In a normal year, the NFL scouting combine would be wrapping up this week and the top of the draft would be coming into a sharper focus. Instead, with no combine, the NFL world awaits a series of college Pro Days, most of which take place in March.

There’s still enough information available, though, to make some good early guesses about a draft that is still eight weeks away. So here’s my three-round mock for the Giants, version 3.0...

First round (11th overall) – Alabama WR DeVonta Smith

This will be a theme for the next eight weeks, but it’s really hard to envision the Giants not picking an offensive weapon here. The need is just enormous, and it’s not one they’re likely to fill in free agency.

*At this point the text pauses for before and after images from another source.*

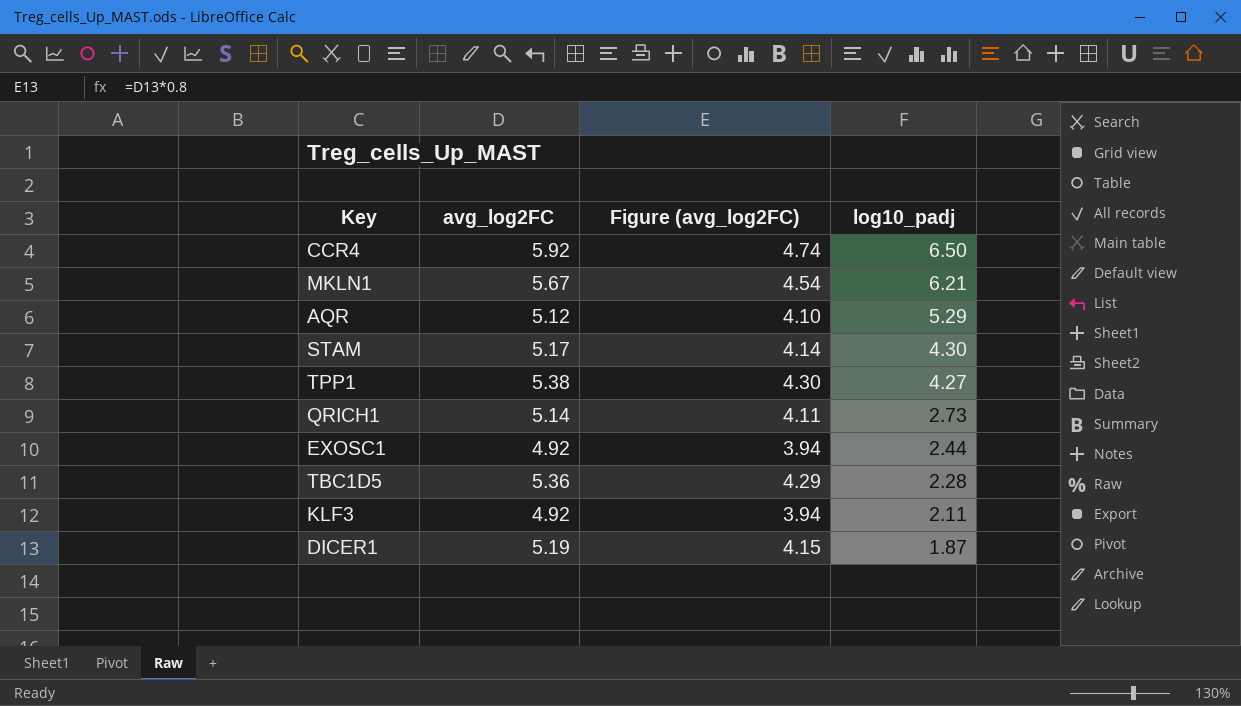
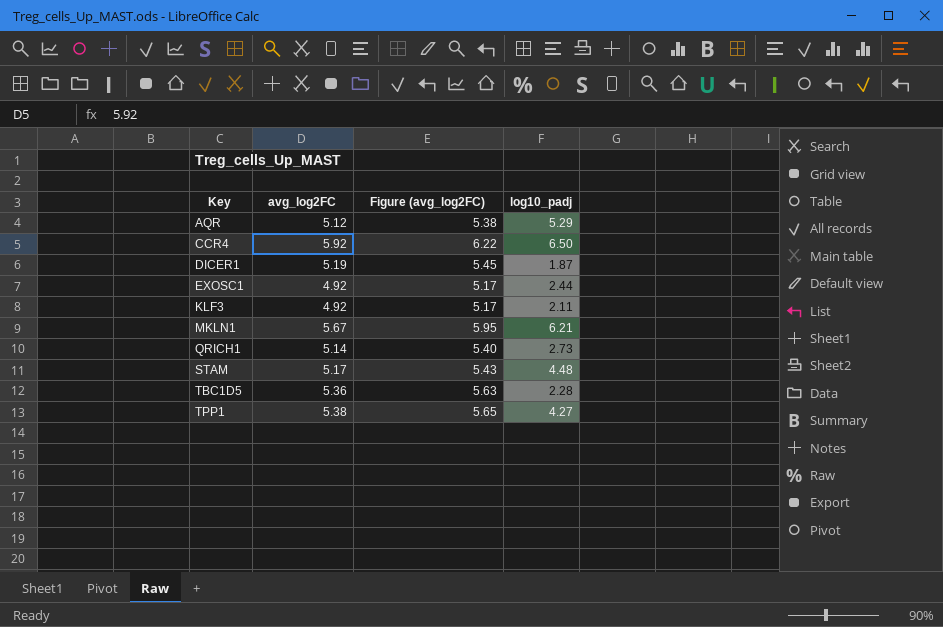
row order: log10_padj descending -> Key ascending
column Figure (avg_log2FC) | formula: [avg_log2FC] * 0.8 -> [avg_log2FC] * 1.05
STAM | log10_padj: 4.30 -> 4.48

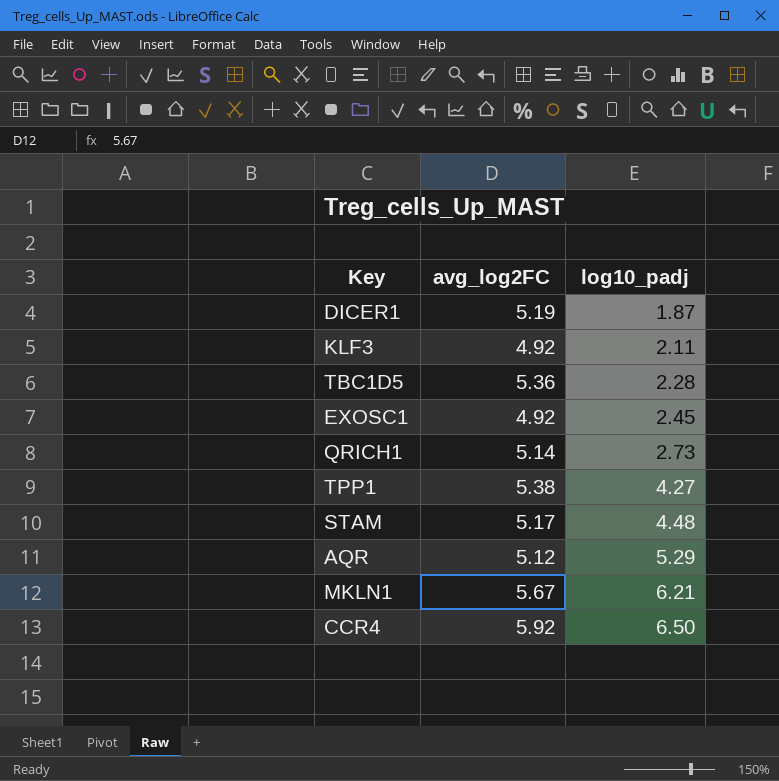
row order: Key ascending -> log10_padj ascending
column Figure (avg_log2FC) | formula: [avg_log2FC] * 1.05 -> none
EXOSC1 | log10_padj: 2.44 -> 2.45

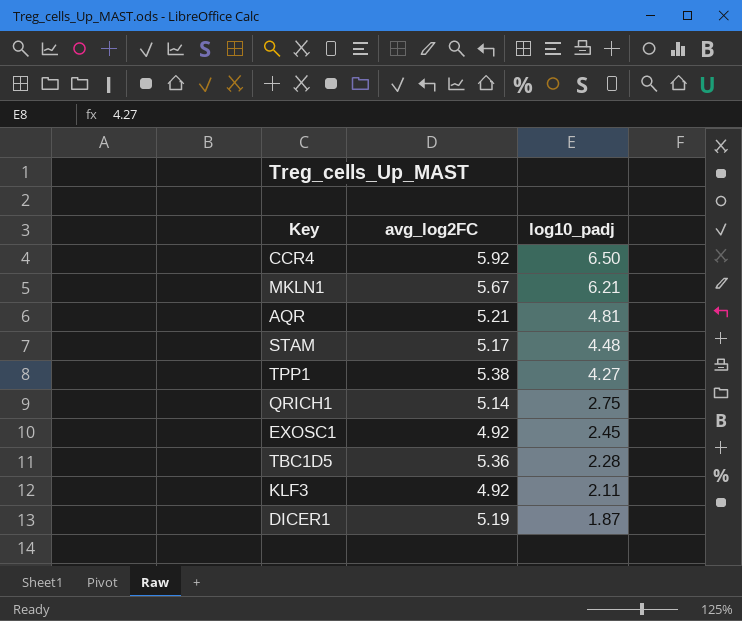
row order: log10_padj ascending -> log10_padj descending
AQR | avg_log2FC: 5.12 -> 5.21
AQR | log10_padj: 5.29 -> 4.81
QRICH1 | log10_padj: 2.73 -> 2.75

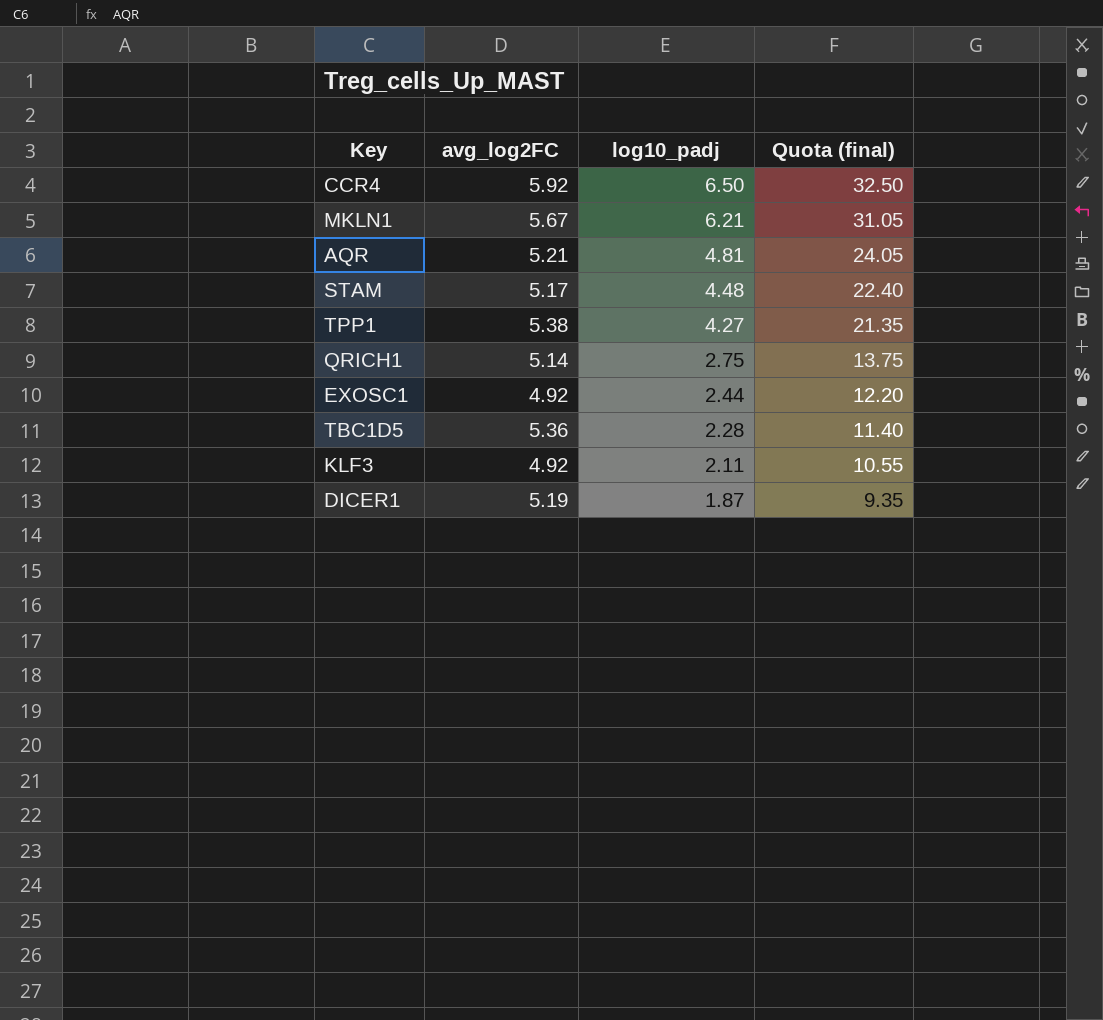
column Quota (final) | formula: none -> [log10_padj] * 5
EXOSC1 | log10_padj: 2.45 -> 2.44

And, for those who believe in the “best player available” myth, there are likely to be three receivers and a tight end all considered worthy of being picked this high, so it still works.

The trick is figuring out which one or ones will be available, and at the moment it feels most likely that one of Alabama’s dynamic duo will still be around. This week I’ve left the Heisman Trophy winner for the Giants to select.

Why would the best receiver in college football, coming off a ridiculous, 117-catch, 1,856-yard, 23-touchdown season, possibly be the third receiver off the board? Well, there are some concerns about his slight build. He’s 6-1, but only 175 pounds. He’s also a tick slower than Jaylen Waddle (and by that, it’s really the difference between running a 4.3 and something in the 4.4s).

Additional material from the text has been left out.